Uma análise didática e objetiva sobre o surgimento, evolução e estrutura dos direitos fundamentais nas ordens constitucionais modernas.
O artigo apresenta uma exposição clara e estruturada sobre os direitos fundamentais, abordando sua distinção em relação aos direitos humanos, a trajetória histórica de sua afirmação jurídica e as quatro dimensões que compõem sua evolução. Explora ainda as características essenciais desses direitos — fundamentalidade, normatividade e aplicabilidade imediata — como pilares do Estado Democrático de Direito.
1. Centralidade dos Direitos Fundamentais
Os direitos fundamentais são o núcleo da ordem constitucional democrática.

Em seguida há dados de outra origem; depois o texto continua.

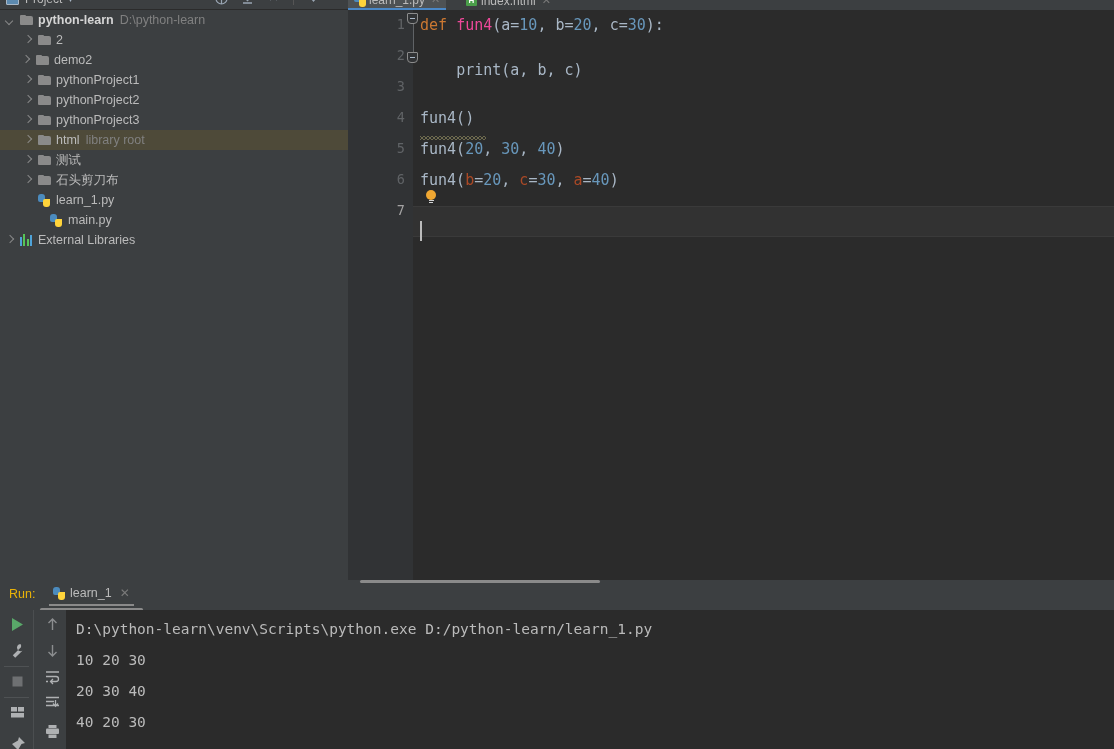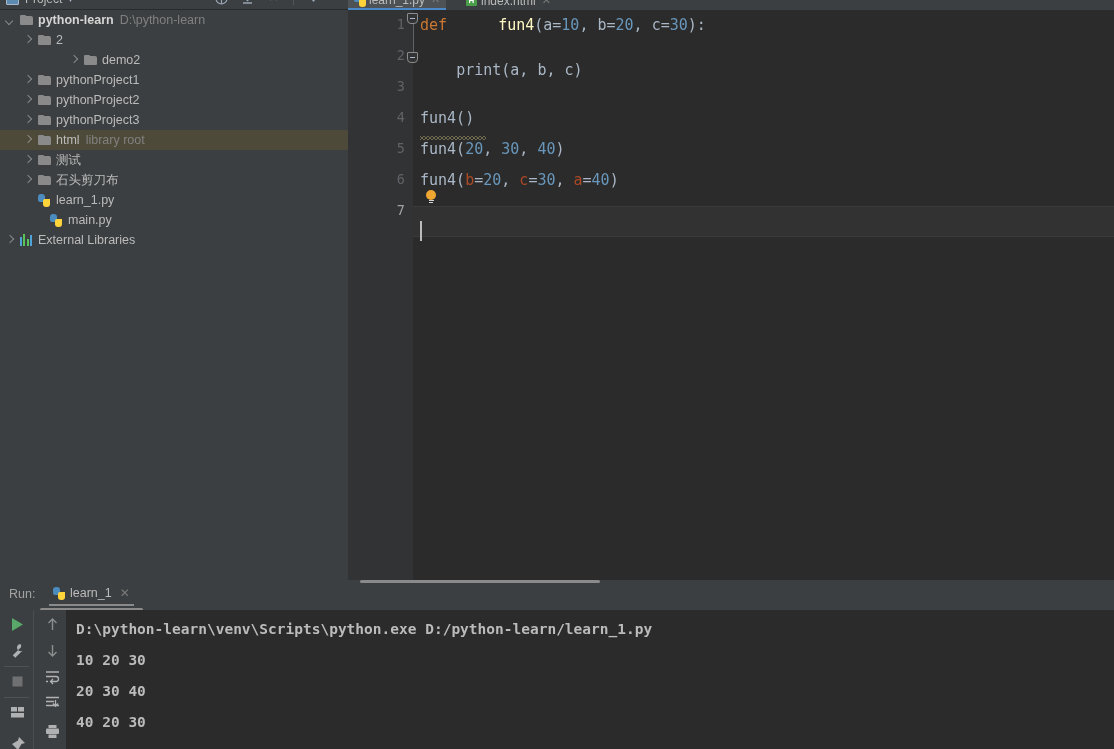--- a/index.html
+++ b/index.html
@@ -139,21 +139,21 @@
   }
   .cline{ position:absolute; left:0; right:0; height:31px; line-height:31px; white-space:pre; }
   .curline-hl{
     position:absolute; left:65px; right:0; height:31px; background:#323232;
     border-top:1px solid #3a3a3a; border-bottom:1px solid #3a3a3a;
   }
   .curline-gut{
     position:absolute; left:0; width:65px; height:31px; background:#313335;
   }
   .k{ color:#cc7832; }
-  .fn{ color:#fef9c3;margin-left:42px; }
+  .fn{ color:#ec4899; }
   .p{ color:#a9b7c6; }
   .num{ color:#6897bb; }
   .arg{ color:#aa4926; }
   .ident{ color:#a9b7c6; }
   .call{ color:#a9b7c6; }
   .caret{
     position:absolute; width:2px; height:20px; background:#bbbbbb; top:5px;
   }
   .squig{
     position:absolute; height:4px;
@@ -179,21 +179,21 @@
   
   .runpanel{
     position:absolute; left:0; top:580px; width:1114px; height:169px;
     background:#3c3f41;
   }
   .run-head{
     position:absolute; left:0; top:0; width:1114px; height:30px;
     background:#3c3f41;
   }
   .run-label{
-    position:absolute; left:9px; top:7px; font-size:12.5px; color:#a3a3a3;
+    position:absolute; left:9px; top:7px; font-size:12.5px; color:#eab308;
   }
   .run-tab{
     position:absolute; left:49px; top:4px; height:22px;
     display:flex; align-items:center; gap:5px; font-size:12.5px; color:#bbbbbb;
     border-bottom:2px solid #8a8a8a; padding:0 4px 2px 4px;
   }
   .run-tab .ic-py{ width:12px;height:12px; }
   .run-x{ color:#7a7a7a; font-size:12px; margin-left:3px; }
   .hscroll{
     position:absolute; left:40px; top:28px; width:103px; height:3px;
@@ -215,21 +215,21 @@
   .sbtn{ position:absolute; left:9px; width:17px;height:17px; }
   .sdiv{ position:absolute; left:4px; width:25px; height:1px; background:#4f5254; }
 
   .console{
     position:absolute; left:66px; top:30px; right:0; height:139px;
     background:#2b2b2b;
     font-family:"DejaVu Sans Mono","Liberation Mono",monospace;
     font-size:14.5px; color:#bbbbbb;
     padding:4px 0 0 10px;
   }
-  .cl{ height:31px; line-height:31px; white-space:pre;font-weight:bold; }
+  .cl{ height:31px; line-height:31px; white-space:pre; }
   svg{ display:block; }
 </style>
 </head>
 <body>
 
 <div id="app">
 
   <div class="toolbar">
     <div class="tb-left">
       <span class="tb-proj-ic"></span>
@@ -268,21 +268,21 @@
           <span class="arrow open" style="margin-right: 5px;"></span>
           <span class="ic ic-folder"></span>
           <span class="nm bold">python-learn</span>
           <span class="sub">D:\python-learn</span>
         </div>
         <div class="tree-row" style="padding-left: 22px;">
           <span class="arrow closed" style="margin-right: 5px;"></span>
           <span class="ic ic-folder"></span>
           <span class="nm">2</span>
         </div>
-        <div class="tree-row" style="padding-left: 20px; margin-left: 48px;">
+        <div class="tree-row" style="padding-left: 20px;">
           <span class="arrow closed" style="margin-right: 5px;"></span>
           <span class="ic ic-folder"></span>
           <span class="nm">demo2</span>
         </div>
         <div class="tree-row" style="padding-left: 22px;">
           <span class="arrow closed" style="margin-right: 5px;"></span>
           <span class="ic ic-folder"></span>
           <span class="nm">pythonProject1</span>
         </div>
         <div class="tree-row" style="padding-left: 22px;">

Estão ligados diretamente à dignidade da pessoa humana, funcionando como limites ao poder estatal e garantias mínimas do indivíduo. Sem eles, o Estado perde sua legitimidade e sua função essencial de proteger a liberdade, a igualdade e a justiça.
2. Diferença entre Direitos Fundamentais e Direitos Humanos
· Direitos fundamentais são os direitos humanos positivados na Constituição de um Estado.
· Direitos humanos possuem caráter universal e supranacional, sendo reconhecidos em tratados internacionais.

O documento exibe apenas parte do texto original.